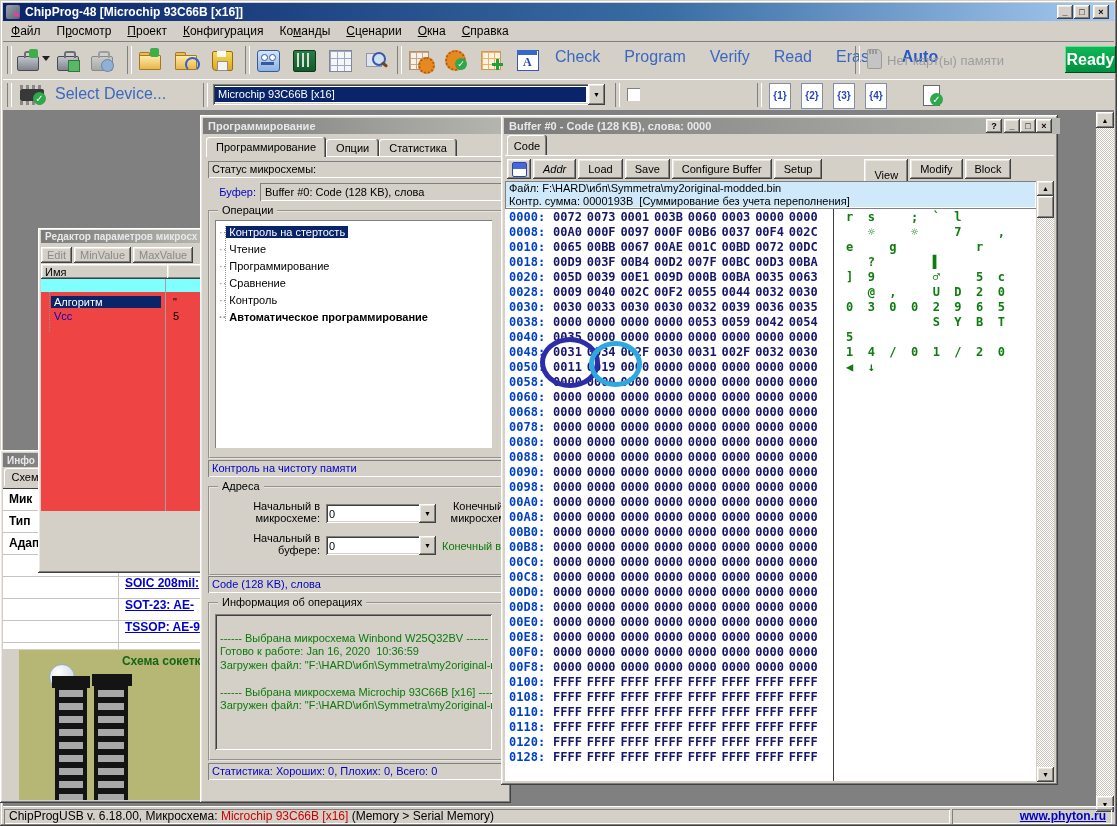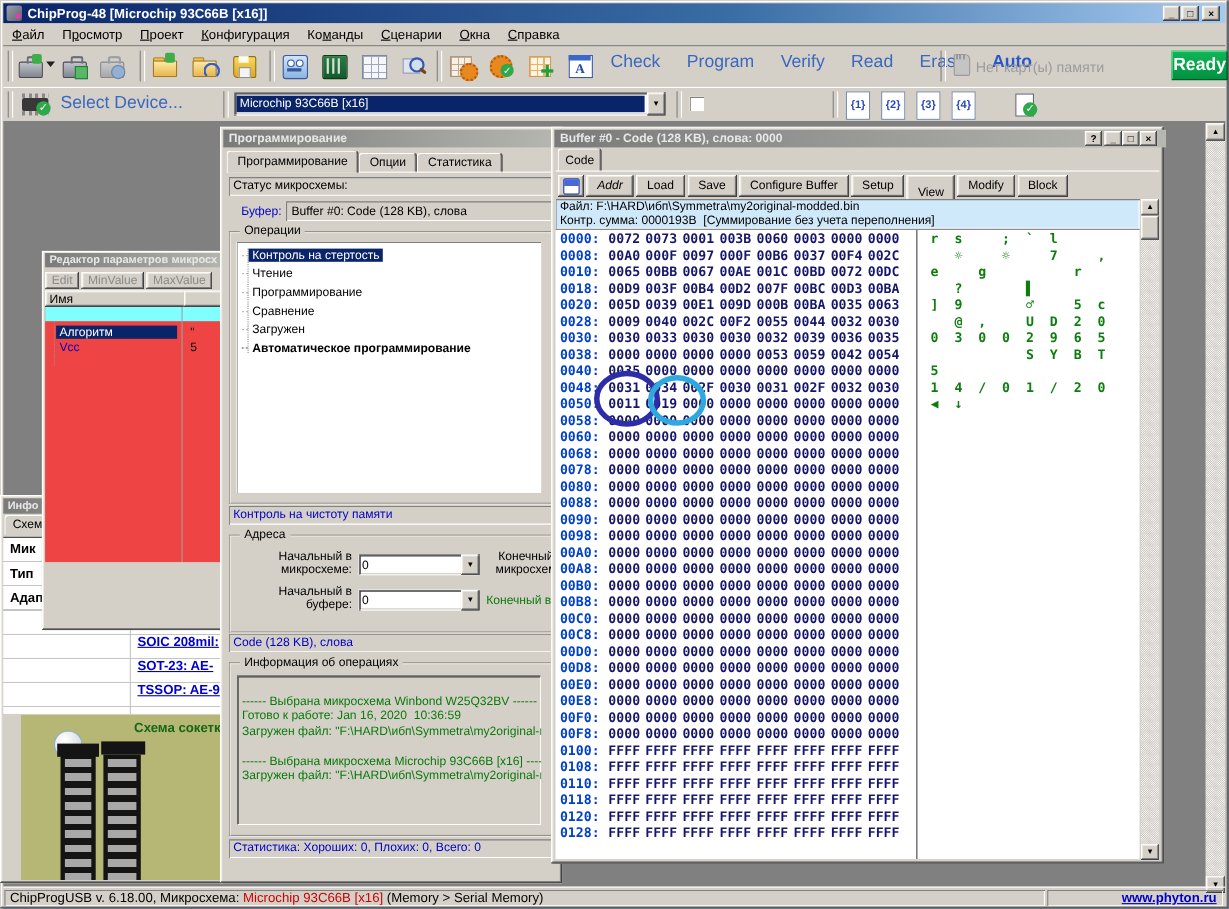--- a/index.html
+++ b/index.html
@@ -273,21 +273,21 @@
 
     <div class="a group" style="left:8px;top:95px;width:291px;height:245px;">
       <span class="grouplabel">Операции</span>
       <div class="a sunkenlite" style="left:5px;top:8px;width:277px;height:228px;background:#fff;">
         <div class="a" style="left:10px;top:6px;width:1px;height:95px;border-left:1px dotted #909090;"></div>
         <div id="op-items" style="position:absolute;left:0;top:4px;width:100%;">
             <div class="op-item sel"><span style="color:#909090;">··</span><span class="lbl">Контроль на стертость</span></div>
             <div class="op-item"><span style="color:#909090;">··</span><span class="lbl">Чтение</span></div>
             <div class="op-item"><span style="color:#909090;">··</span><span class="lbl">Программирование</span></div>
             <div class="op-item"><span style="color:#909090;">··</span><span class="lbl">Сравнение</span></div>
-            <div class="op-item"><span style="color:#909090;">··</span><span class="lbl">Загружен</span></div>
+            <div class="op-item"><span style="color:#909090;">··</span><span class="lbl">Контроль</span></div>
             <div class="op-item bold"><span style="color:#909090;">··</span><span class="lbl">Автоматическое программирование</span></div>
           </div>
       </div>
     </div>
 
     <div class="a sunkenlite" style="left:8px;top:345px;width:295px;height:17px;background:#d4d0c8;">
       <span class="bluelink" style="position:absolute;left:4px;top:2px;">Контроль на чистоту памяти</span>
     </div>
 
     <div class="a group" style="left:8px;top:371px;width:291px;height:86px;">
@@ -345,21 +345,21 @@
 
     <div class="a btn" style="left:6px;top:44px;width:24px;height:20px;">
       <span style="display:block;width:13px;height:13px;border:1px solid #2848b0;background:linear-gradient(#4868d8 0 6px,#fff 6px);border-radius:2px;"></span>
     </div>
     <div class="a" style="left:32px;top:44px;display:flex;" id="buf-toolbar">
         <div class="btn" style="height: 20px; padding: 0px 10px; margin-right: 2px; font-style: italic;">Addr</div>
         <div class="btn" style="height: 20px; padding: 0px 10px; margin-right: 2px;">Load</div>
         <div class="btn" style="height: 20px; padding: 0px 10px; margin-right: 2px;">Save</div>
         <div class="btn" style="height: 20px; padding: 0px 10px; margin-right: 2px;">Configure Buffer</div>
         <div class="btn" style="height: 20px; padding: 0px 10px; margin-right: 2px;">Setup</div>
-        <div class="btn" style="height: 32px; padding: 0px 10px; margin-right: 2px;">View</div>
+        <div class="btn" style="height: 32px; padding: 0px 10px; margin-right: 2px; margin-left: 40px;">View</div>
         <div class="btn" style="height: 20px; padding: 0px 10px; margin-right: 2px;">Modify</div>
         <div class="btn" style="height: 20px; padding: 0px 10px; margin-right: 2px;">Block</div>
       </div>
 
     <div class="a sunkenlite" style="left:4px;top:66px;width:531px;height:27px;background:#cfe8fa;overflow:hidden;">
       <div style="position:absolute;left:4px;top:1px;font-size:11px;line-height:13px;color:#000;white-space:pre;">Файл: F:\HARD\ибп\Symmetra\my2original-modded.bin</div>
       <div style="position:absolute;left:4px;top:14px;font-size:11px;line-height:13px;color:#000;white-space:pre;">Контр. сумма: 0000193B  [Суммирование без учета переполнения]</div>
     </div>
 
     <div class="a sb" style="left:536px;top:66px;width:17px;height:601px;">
...
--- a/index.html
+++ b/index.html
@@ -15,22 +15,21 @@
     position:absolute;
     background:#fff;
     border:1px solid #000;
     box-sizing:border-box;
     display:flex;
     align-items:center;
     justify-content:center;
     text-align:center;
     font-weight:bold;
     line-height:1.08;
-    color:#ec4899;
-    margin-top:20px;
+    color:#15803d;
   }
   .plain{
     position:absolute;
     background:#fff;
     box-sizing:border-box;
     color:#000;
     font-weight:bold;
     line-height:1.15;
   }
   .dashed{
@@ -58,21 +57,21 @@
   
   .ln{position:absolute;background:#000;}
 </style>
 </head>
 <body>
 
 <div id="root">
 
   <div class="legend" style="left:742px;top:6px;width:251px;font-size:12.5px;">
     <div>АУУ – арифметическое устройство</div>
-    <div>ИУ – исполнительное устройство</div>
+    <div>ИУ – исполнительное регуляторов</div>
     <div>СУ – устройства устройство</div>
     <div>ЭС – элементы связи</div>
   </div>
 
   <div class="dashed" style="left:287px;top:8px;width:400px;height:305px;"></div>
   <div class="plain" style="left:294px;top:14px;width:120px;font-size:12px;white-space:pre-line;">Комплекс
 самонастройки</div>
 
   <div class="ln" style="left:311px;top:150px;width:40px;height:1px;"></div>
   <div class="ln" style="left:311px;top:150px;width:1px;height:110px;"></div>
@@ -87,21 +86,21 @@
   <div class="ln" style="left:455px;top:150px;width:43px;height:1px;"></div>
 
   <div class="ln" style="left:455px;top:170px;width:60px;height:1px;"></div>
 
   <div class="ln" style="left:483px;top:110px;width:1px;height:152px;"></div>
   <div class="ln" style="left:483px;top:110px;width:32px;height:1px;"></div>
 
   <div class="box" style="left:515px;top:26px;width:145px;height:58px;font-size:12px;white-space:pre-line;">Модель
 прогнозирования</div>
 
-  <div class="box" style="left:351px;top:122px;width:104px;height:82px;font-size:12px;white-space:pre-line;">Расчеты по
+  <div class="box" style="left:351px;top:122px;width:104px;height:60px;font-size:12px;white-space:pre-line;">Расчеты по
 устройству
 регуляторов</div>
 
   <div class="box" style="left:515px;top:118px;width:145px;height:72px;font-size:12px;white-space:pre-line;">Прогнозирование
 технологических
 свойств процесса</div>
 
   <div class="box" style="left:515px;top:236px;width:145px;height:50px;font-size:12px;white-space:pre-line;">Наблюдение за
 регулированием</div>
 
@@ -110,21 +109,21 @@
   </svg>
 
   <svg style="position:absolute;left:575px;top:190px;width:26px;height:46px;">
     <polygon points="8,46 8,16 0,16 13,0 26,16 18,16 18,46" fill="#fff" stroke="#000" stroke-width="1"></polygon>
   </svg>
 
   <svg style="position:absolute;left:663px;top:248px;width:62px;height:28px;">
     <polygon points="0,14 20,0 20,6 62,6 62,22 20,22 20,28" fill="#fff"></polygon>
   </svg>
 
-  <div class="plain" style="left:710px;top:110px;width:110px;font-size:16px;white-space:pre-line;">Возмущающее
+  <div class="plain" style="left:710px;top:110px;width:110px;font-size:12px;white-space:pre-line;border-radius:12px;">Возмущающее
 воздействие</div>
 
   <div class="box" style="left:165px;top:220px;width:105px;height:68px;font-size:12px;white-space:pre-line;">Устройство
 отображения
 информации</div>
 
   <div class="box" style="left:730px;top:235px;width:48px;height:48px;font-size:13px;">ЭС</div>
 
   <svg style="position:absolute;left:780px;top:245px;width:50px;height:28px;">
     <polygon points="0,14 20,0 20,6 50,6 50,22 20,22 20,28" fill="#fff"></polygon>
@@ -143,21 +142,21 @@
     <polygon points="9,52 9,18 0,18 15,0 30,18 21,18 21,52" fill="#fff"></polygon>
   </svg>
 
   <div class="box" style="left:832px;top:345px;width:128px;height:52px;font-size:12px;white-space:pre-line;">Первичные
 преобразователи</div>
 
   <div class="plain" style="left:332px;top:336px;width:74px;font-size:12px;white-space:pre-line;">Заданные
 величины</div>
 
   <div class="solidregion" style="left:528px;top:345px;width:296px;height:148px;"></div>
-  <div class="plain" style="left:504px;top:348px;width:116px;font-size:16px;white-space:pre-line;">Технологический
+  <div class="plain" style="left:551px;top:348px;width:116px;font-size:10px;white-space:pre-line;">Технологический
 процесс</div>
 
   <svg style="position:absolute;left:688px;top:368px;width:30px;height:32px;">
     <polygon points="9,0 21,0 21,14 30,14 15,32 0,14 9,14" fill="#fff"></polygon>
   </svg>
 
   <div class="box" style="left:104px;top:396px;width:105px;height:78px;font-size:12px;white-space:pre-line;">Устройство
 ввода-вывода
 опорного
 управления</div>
* * *
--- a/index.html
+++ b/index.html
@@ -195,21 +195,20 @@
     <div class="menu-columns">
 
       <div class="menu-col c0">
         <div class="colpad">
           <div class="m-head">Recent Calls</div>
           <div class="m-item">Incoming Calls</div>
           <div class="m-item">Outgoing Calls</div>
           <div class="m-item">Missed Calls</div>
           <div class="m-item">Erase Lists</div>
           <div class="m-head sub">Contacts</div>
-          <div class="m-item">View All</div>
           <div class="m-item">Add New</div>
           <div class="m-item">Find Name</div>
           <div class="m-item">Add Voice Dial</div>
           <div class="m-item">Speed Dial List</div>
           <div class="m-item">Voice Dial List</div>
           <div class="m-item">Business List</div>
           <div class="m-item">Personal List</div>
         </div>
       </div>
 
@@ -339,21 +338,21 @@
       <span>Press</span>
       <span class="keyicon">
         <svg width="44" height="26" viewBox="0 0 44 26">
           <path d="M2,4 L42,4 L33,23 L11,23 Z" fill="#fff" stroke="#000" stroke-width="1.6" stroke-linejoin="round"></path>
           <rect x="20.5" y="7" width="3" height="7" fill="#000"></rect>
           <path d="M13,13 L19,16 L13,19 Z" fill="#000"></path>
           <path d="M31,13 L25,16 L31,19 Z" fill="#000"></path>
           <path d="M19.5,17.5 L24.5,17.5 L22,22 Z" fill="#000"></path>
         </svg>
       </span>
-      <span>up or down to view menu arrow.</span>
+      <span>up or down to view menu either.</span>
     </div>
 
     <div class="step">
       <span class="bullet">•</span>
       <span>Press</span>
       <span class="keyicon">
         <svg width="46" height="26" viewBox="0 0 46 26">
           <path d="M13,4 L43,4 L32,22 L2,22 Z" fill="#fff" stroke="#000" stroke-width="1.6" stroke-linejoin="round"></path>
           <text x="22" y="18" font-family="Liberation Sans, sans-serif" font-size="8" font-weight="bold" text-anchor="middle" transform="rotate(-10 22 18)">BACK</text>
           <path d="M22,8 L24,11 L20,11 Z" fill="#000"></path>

Your task
Check each line of the data above for the word "Технологический". Report how many lines have it, and nothing else.

Your response
2